The wisdom book of Ecclesiastes says, “The living know [through self-awareness] they will die. But the dead know nothing [there is no continuing consciousness after death]; they have no more recompense, for even the memory of them has died. Their loves, their hates, their jealousies have long since perished” (Ecclesiastes 9:5–6a, Tanakh). And it says that humans and animals meet the same fate: “As the one dies so dies the other” (Ecclesiastes 3:19, Tanakh), and “The dust returns to the ground as it was, and the lifebreath returns to God who bestowed it” (Ecclesiastes 12:7, Tanakh). The body returns to the earth as decaying physical material, often dust or ashes, and the spirit returns to God.

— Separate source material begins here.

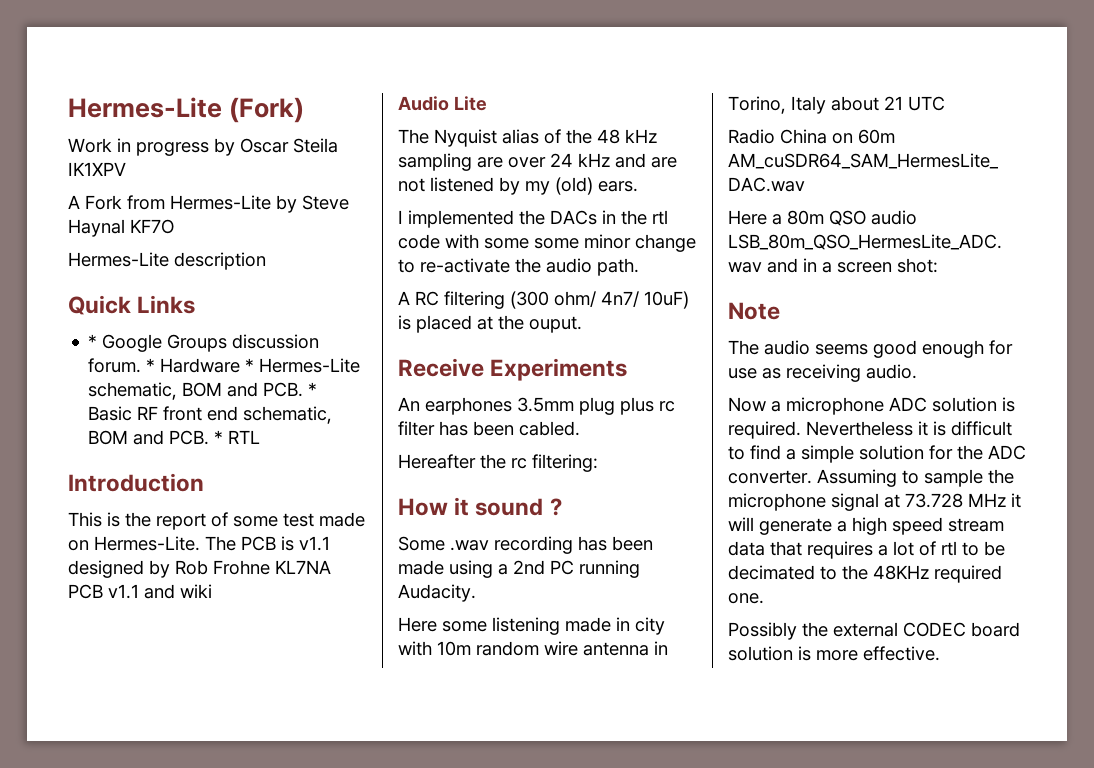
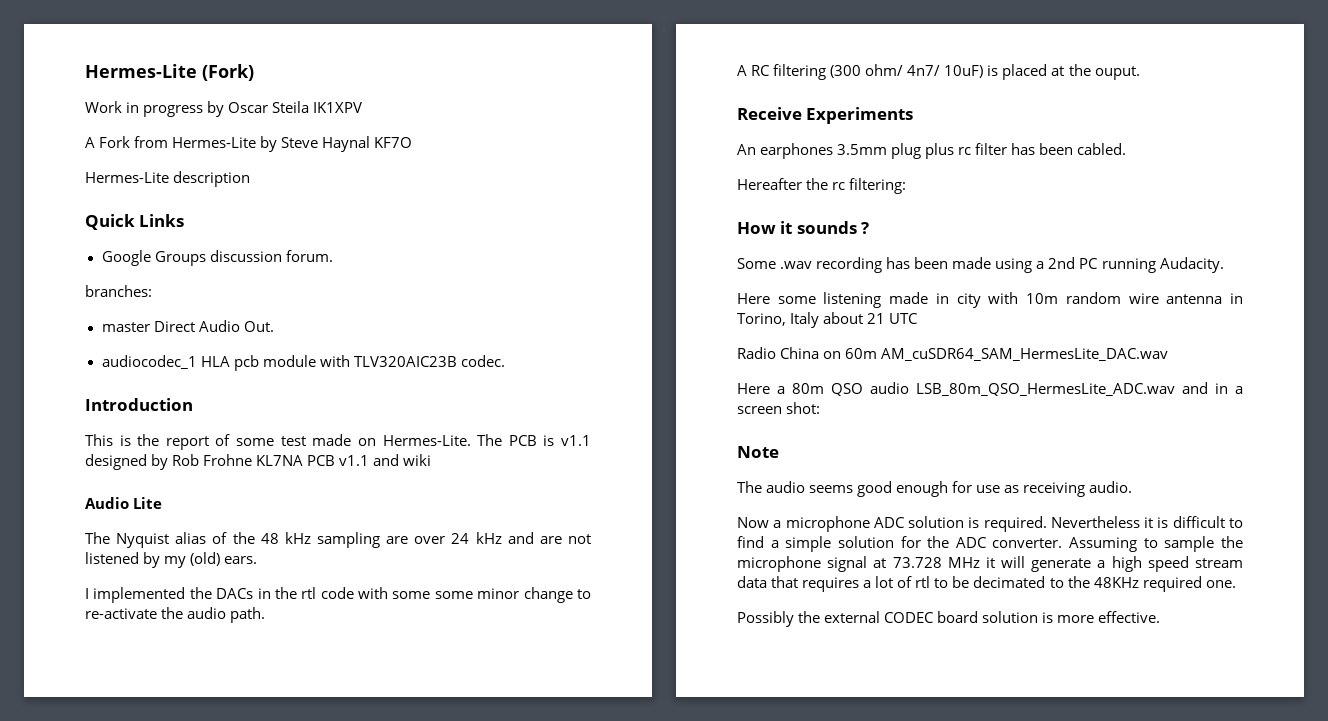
[88,334,98,348] * -> (185, 220) none
[146,358,361,373] [88,382,318,400] [88,406,333,424] [88,430,261,445] * Hardware * Hermes-Lite schematic, BOM and PCB. * Basic RF front end schematic, BOM and PCB. * RTL -> [85,285,152,297] [101,320,274,332] [101,355,505,371] // branches: // master Direct Audio Out. // audiocodec_1 HLA pcb module with TLV320AIC23B codec.
[475,498,544,516] sound -> [796,221,857,234] sounds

“The belief that the soul continues its existence after the dissolution of the body is a matter of philosophical or theological speculation rather than of simple faith, and is accordingly nowhere expressly taught in Holy Scripture.”
Despite what seems the finality of death, however, the ending of this life was understood by the Hebrews as temporary and as a kind of sleep. They knew there would come a time of awakening, when the body would be reconstituted and the spirit revived—a resurrection.
The central character of the book of Job asked, “If a man dies, shall he live again?” His answer: “All the days of my hard service I will wait, till my change comes. You shall call, and I will answer You; You shall desire the work of Your hands” (Job 14:14–15). He likewise exclaimed, “After my skin is destroyed, this I know, that in my flesh I shall see God, whom I shall see for myself, and my eyes shall behold, and not another. How my heart yearns within me!” (Job 19:26–27).
The return to conscious life is of two kinds: physical and nonphysical. The prophet Ezekiel spoke of a resurrection of physical people to physical life: “Thus said the Lord God to these bones: I will cause breath to enter you and you shall live again. I will lay sinews upon you, and cover you with flesh, and form skin over you. And I will put breath into you, and you shall live again. And you shall know that I am the Lord!” (Ezekiel 37:5–6, Tanakh). The prophet Daniel wrote about people who are raised to live or die forever: “And many of those who sleep in the dust of the earth shall awake, some to everlasting life, some to shame and everlasting contempt” (Daniel 12:2). Daniel himself was told, “You shall rest [or die] and will arise [or be resurrected] . . . at the end of the days [far in the future]” (Daniel 12:13). All of these verses speak about the raising of previously physical people who have ceased to exist for a period of time.
Finally, let’s look at the words of another Hebrew scholar, the apostle Paul. In his first letter to the church at Corinth, he explained that what happened to the first human happens to all of us: “In Adam all die.” But he continued, “In Christ all shall be made alive.” He referred to Genesis 2:7 when he wrote, “The first man Adam became a living being [Greek: psuche],” and he expressed the means of resurrection by saying, “The last Adam [Christ] became a life-giving spirit [Greek: pneuma].” There is nothing to suggest that Paul accepted the Greek notion of an immortal soul. He did not, because the original Hebrew doesn’t support that idea. In fact, it’s foreign to the Bible in either language.
All the related questions about having an immortal soul, looking down on loved ones from heaven, suffering in torment after death, ever seeing our loved ones again, and so on, are answered by thinking through these fundamental biblical truths.